[Supplied entries — start]

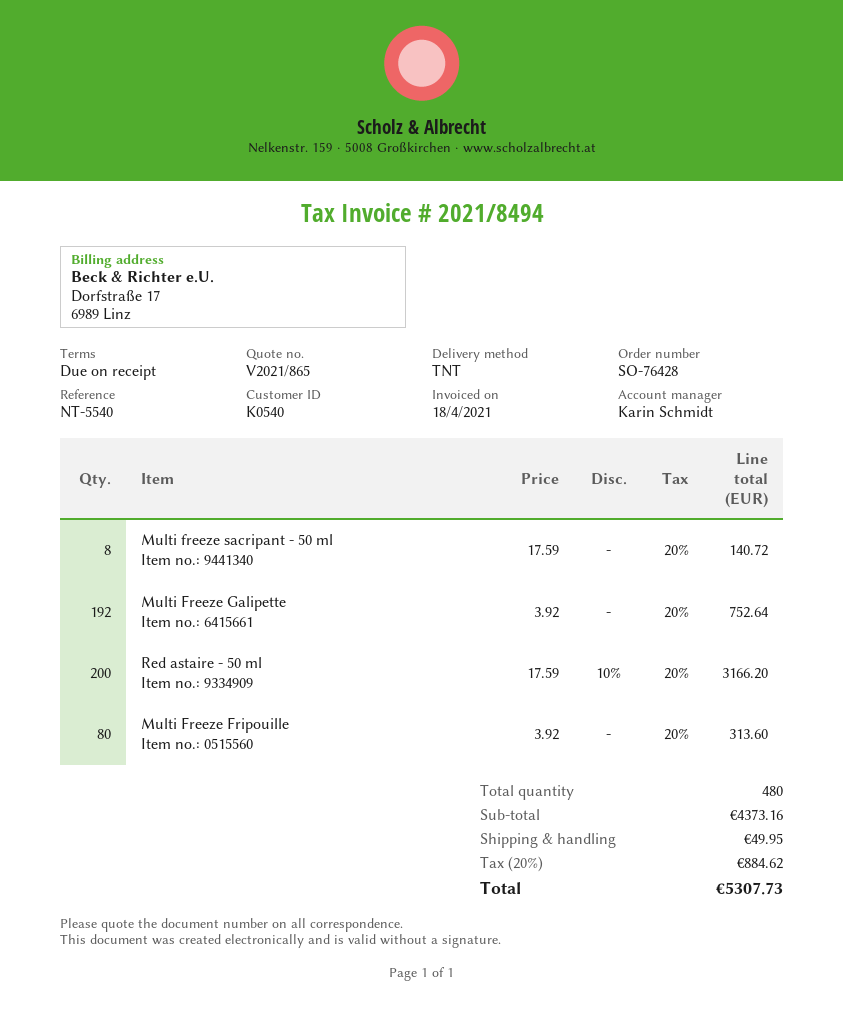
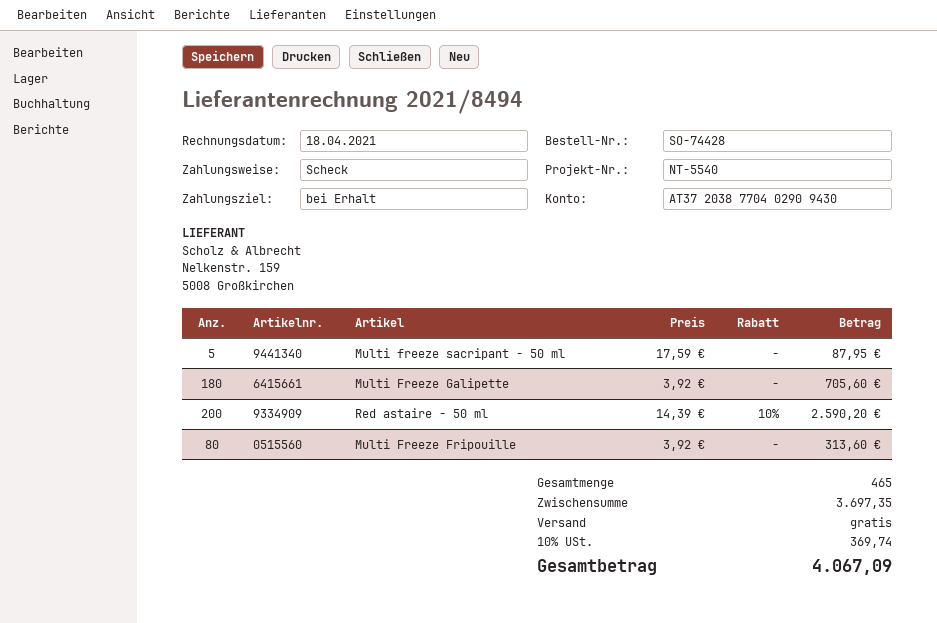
order number: SO-76428 -> SO-74428
Multi freeze sacripant - 50 ml: 8 x 17.59 = 140.72 -> 5 x 17.59 = 87.95
Multi Freeze Galipette: 192 x 3.92 = 752.64 -> 180 x 3.92 = 705.60
Red astaire - 50 ml: 200 x 17.59 - 10% = 3166.20 -> 200 x 14.39 - 10% = 2590.20
total quantity: 480 -> 465
subtotal: 4373.16 -> 3697.35
shipping: 49.95 -> 0.00
tax: 20% = 884.62 -> 10% = 369.74
total: 5307.73 -> 4067.09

[Supplied entries — finish]

• [Task to complete] Where does the word "Multi" appear in the material above? Copy every line that holds it.

• [Answer to this exercise]
Multi freeze sacripant - 50 ml: 8 x 17.59 = 140.72 -> 5 x 17.59 = 87.95
Multi Freeze Galipette: 192 x 3.92 = 752.64 -> 180 x 3.92 = 705.60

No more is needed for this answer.